Lancashire Trading Standards has secured a three-and-a-half year jail sentence for a fraudster who pocketed more than £1m creating counterfeit posters.

Adam Jeffreys (41) of Colne in Lancashire was sentenced on 19 December 2023 at Preston Crown Court for offences of infringing copyright and registered trademarks and fraudulent trading between 2014 and 2021. During that period Jeffreys sold tens of thousands of counterfeit posters.

Some of the counterfeit posters produced by Jeffreys (image credit: Lancashire Trading Standards)

His activities came to an abrupt halt in November 2021 when Lancashire Trading Standards Officers executed a warrant at his home. They discovered a large commercial printer and posters packaged and ready to be sent out, as well as a hard drive containing many thousands of copyrighted images, including James Bond, Harry Potter and Batman as well as famous names in football, TV and music.

Jeffreys, who is believed to have made more than 150,000 sales in the UK and Germany under the names of ‘Plymouth Trading Co’, ‘Plakat Welt’ and ‘Poster Station’, tried to convince the court that he had not realised he was doing anything wrong. But his claims were rebutted when it was demonstrated that he had faked invoices and sent fictitious emails in a bid to show his posters were legitimate.

It also emerged that, throughout his offending, Jeffreys had a day job with a leading UK poster manufacturer, who were unaware of his illegal trading. He even blamed a relative for making a malicious complaint against him when his activities came to light.

Nick McNamara from Lancashire County Council’s Trading Standards service said: “This is the longest ever prison sentence imposed in a case brought by our Trading Standards team, whose hard work and dedication was vital in bringing this offender to book.

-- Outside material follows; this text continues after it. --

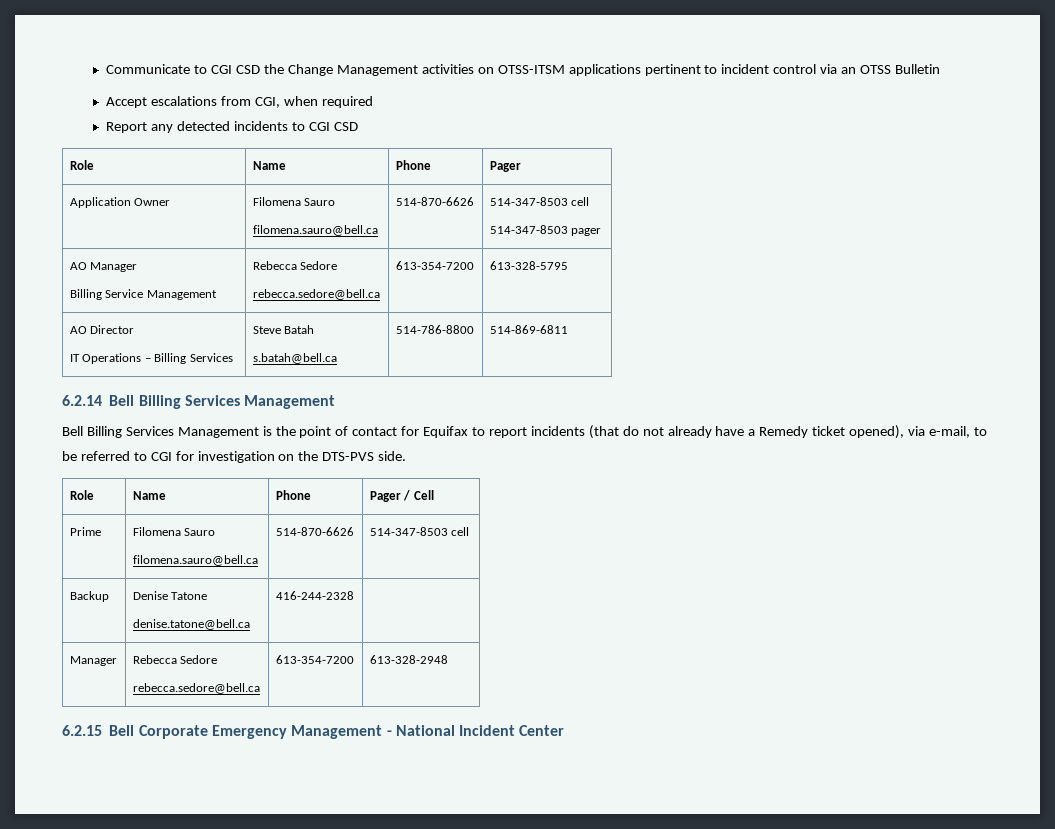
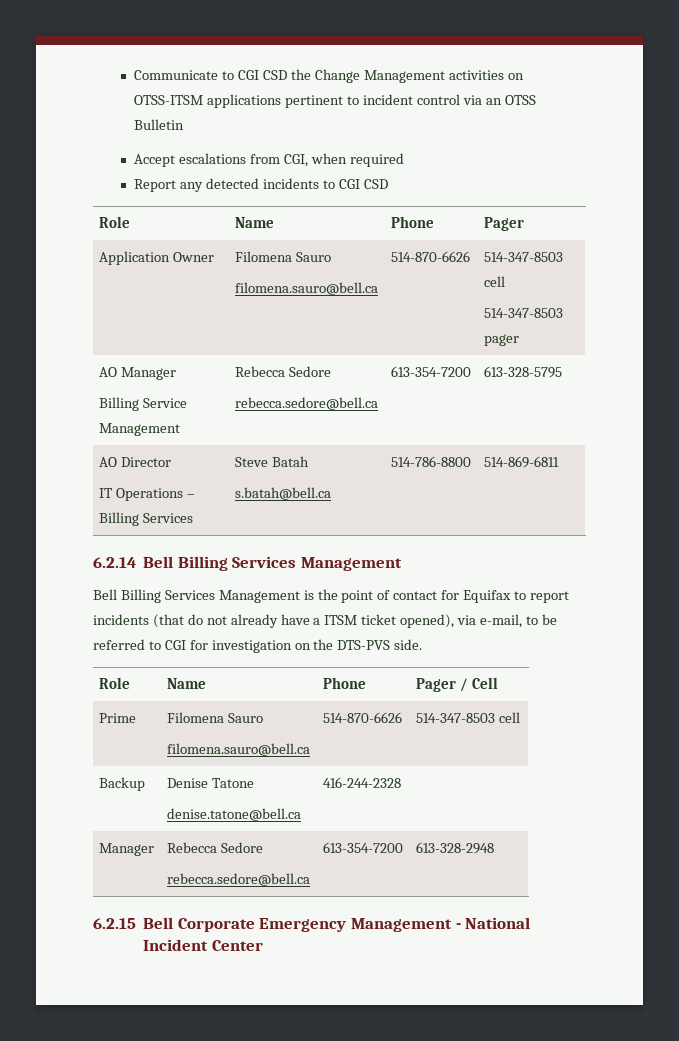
- Bell Billing Services Management is the point of contact for Equifax to report incidents (that do not already have a Remedy ticket opened), via e-mail, to be referred to CGI for investigation on the DTS-PVS side.
+ Bell Billing Services Management is the point of contact for Equifax to report incidents (that do not already have a ITSM ticket opened), via e-mail, to be referred to CGI for investigation on the DTS-PVS side.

“Legitimate businesses work hard to build brand awareness and have a right to be protected from pirates who steal their intellectual property rights. As well as a lengthy jail term, Jeffreys faces action that will see him stripped of his assets and his luxury lifestyle on his release.”

Sentencing Jeffreys to 43 months’ imprisonment, His Honour Judge Jeffries KC described him as “a liar, who had operated with a brazen disregard for licensing and trade mark laws.” The Judge said he was satisfied that Jeffreys had made a clear profit of £1m from sales totalling £1,819,783.18.

Proceedings are adjourned to 22 March for financial inquiries to be carried out.